** EXERCISE MATERIAL follows **

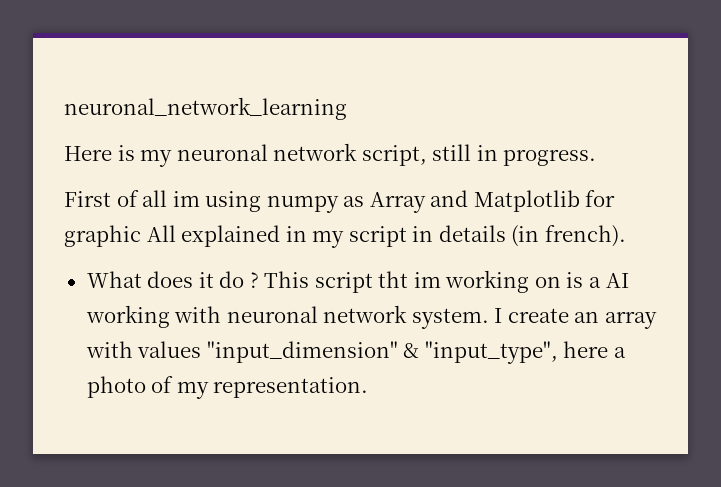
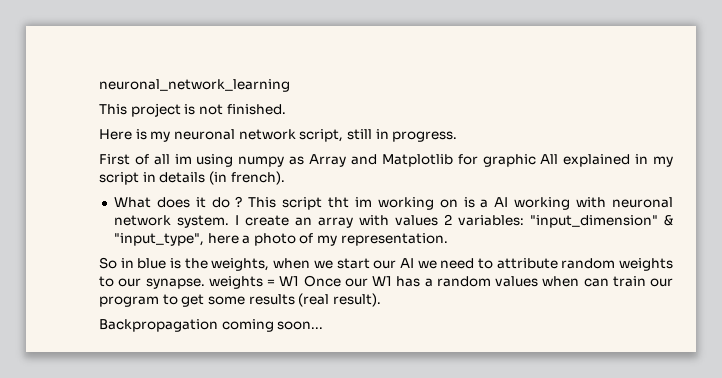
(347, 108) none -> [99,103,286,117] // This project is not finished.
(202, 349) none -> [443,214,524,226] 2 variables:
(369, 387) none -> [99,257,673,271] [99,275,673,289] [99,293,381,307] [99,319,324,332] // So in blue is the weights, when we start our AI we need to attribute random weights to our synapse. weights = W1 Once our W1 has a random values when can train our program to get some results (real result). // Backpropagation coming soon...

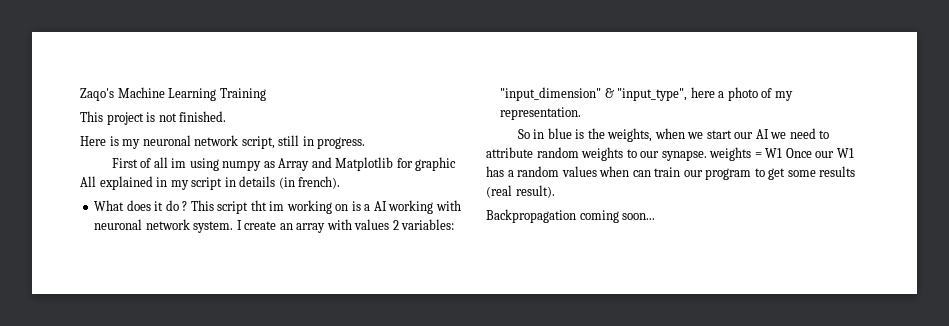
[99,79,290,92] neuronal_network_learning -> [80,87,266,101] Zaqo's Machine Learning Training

** End of EXERCISE MATERIAL **
** EXERCISE MATERIAL follows **

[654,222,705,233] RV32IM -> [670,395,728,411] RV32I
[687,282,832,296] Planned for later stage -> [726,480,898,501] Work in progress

** End of EXERCISE MATERIAL **

- _PROBLEM REQUIREMENTS_
Copy only this from above: the line containing "(202, 349) none", the line containing "[99,79,290,92] neuronal_network_learning ->", and all lines between, printed exactly. Leave out the pictures.

- _FINAL ANSWER_
(202, 349) none -> [443,214,524,226] 2 variables:
(369, 387) none -> [99,257,673,271] [99,275,673,289] [99,293,381,307] [99,319,324,332] // So in blue is the weights, when we start our AI we need to attribute random weights to our synapse. weights = W1 Once our W1 has a random values when can train our program to get some results (real result). // Backpropagation coming soon...

[99,79,290,92] neuronal_network_learning -> [80,87,266,101] Zaqo's Machine Learning Training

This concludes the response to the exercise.